Studio album by Jenny Hval
- Released: 13 September 2019
- Genre: Electropop; trance; darkwave;
- Length: 33:50
- Label: Sacred Bones
- Producer: Jenny Hval; Lasse Marhaug;

Jenny Hval chronology
| Blood Bitch (2016) | The Practice of Love (2019) | Classic Objects (2022) |

Singles from The Practice of Love
- "Ashes to Ashes" Released: 10 July 2019; "High Alice" Released: 13 August 2019; "Accident" Released: 9 September 2019;

= The Practice of Love (album) =

The Practice of Love is the seventh studio album by Norwegian musician Jenny Hval, released 13 September 2019 on Sacred Bones Records. The album was produced by Hval, with co-production by Lasse Marhaug and features guest vocals from Vivian Wang, formerly of the psych rock band The Observatory, Australian singer-songwriter Laura Jean, and French experimental musician Félicia Atkinson.
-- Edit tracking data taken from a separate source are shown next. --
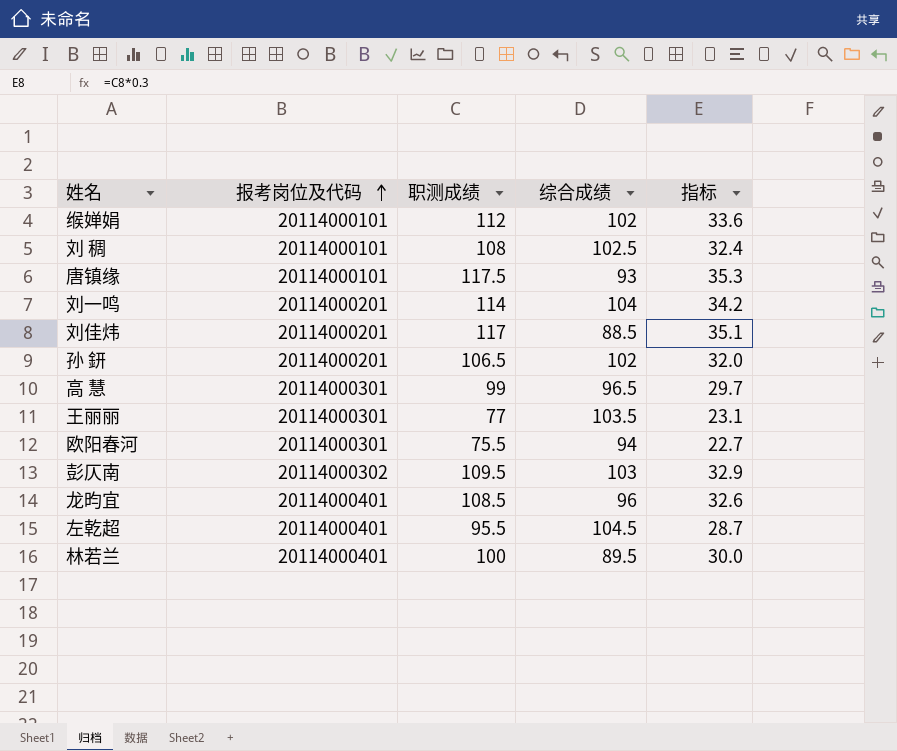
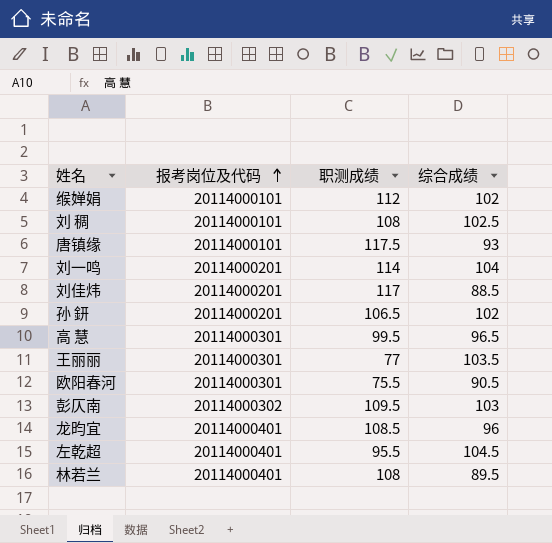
column 指标 | formula: [职测成绩] * 0.3 -> none
高 慧 | 职测成绩: 99 -> 99.5
欧阳春河 | 综合成绩: 94 -> 90.5
林若兰 | 职测成绩: 100 -> 108

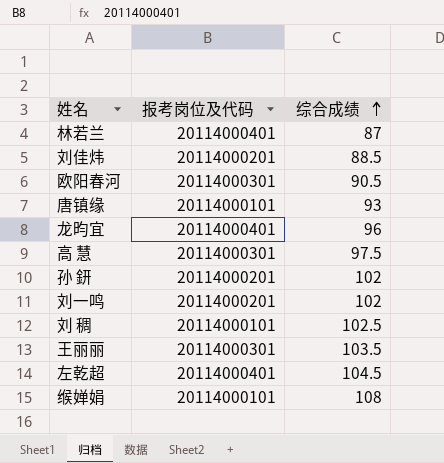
row order: 报考岗位及代码 ascending -> 综合成绩 ascending
column 职测成绩 | position: 3 -> none
row 彭仄南: 20114000302 | 109.5 | 103 -> none
林若兰 | 综合成绩: 89.5 -> 87
高 慧 | 综合成绩: 96.5 -> 97.5
刘一鸣 | 综合成绩: 104 -> 102
缑婵娟 | 综合成绩: 102 -> 108

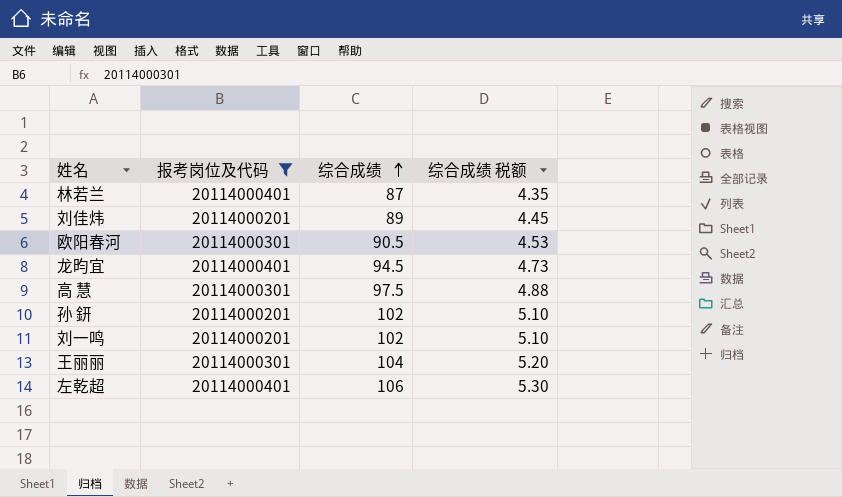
filter: none -> 报考岗位及代码 != 20114000101
column 综合成绩 税额 | formula: none -> [综合成绩] * 0.05
刘佳炜 | 综合成绩: 88.5 -> 89
龙昀宜 | 综合成绩: 96 -> 94.5
王丽丽 | 综合成绩: 103.5 -> 104
左乾超 | 综合成绩: 104.5 -> 106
The album's title was partially inspired by Valie Export's 1985 film of the same name.

==Recording==
The Practice of Love was written, performed, arranged and recorded in Oslo. Vivian Wang recorded in her bedroom, on her bed, in Singapore following brain surgery. Laura Jean Englert recorded in Sydney. Félicia Atkinson recorded at home between summer and fall 2018 with "little I".

==Writing and composition==
The album was written and produced by Hval after she completed writing a novel, titled Girls Against God, which was released in October 2020. The album was inspired by 1990s trance music and has been described as more accessible than Hval's previous work. In an interview for The Ringer, Hval explained, "I wanted to have some kind of clarity in the sound, not to make things muddy and deep, but to have things very light and clear, almost like the element of the transcendental in trance. It's sort of an elevated state, a very receptive state, I find. I can write things that wouldn't happen with other sounds."

==Critical reception==

At Metacritic, which assigns a normalized rating out of 100 to reviews from mainstream publications, The Practice of Love received an average score of 84, based on 16 reviews, indicating "universal acclaim".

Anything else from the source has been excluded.